> _Records for this task_:
>>
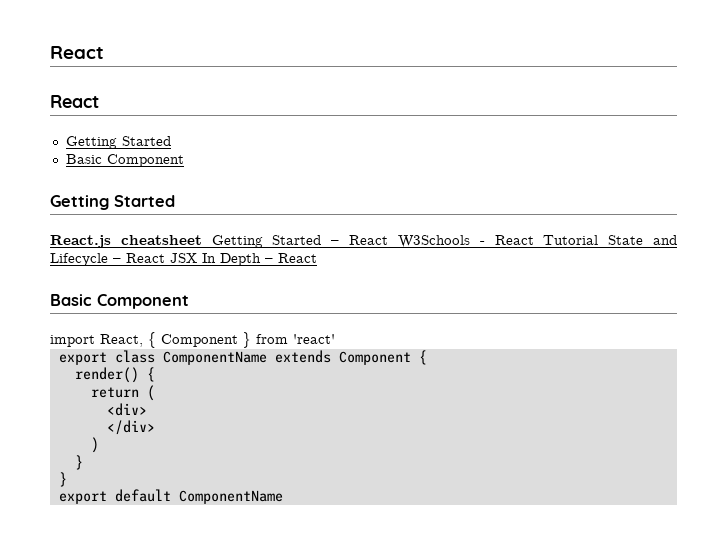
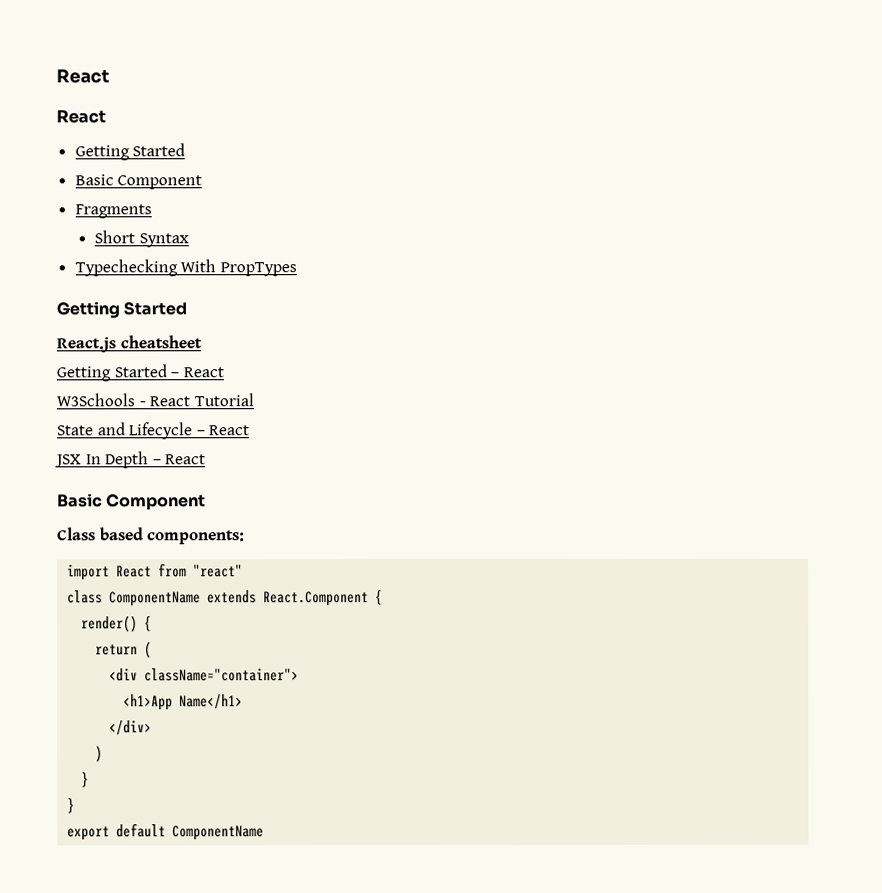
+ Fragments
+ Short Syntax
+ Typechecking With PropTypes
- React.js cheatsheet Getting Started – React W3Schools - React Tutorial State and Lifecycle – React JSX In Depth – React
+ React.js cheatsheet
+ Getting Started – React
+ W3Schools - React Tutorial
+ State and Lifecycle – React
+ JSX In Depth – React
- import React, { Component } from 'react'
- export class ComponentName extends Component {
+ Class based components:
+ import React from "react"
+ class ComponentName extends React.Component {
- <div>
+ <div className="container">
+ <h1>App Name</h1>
<<
>>
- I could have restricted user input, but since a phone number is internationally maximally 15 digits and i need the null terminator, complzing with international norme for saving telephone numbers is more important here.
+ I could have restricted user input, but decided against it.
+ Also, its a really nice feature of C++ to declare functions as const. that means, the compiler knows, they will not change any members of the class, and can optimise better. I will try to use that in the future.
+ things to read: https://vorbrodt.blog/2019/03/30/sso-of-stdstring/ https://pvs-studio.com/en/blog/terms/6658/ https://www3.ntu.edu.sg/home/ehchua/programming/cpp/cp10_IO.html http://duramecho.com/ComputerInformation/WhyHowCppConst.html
<<
> _Task goal_: Please state how many lines of the listing contain the string "Depth". Give only that number.

> _Solution for this exercise_: 2